*** Opening Supplied information ***

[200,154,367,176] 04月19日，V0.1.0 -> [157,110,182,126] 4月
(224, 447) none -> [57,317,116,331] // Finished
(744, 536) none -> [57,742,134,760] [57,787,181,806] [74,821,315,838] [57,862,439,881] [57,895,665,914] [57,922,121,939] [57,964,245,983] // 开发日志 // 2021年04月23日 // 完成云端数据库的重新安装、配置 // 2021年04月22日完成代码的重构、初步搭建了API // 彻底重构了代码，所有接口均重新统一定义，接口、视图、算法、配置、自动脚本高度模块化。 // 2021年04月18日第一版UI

*** Closing Supplied information ***
*** Opening Supplied information ***

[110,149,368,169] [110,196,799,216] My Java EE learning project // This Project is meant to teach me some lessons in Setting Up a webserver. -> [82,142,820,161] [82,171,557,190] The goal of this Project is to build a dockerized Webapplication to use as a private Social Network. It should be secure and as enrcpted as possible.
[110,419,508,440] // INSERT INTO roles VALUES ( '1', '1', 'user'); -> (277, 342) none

*** Closing Supplied information ***

▶ _Exercise aim_: All that belongs in the answer is the run of lines above from the line containing "[110,149,368,169] [110,196,799,216] My" through the line containing "[110,419,508,440] // INSERT", exactly as written.

▶ _Solution for this exercise_:
[110,149,368,169] [110,196,799,216] My Java EE learning project // This Project is meant to teach me some lessons in Setting Up a webserver. -> [82,142,820,161] [82,171,557,190] The goal of this Project is to build a dockerized Webapplication to use as a private Social Network. It should be secure and as enrcpted as possible.
[110,419,508,440] // INSERT INTO roles VALUES ( '1', '1', 'user'); -> (277, 342) none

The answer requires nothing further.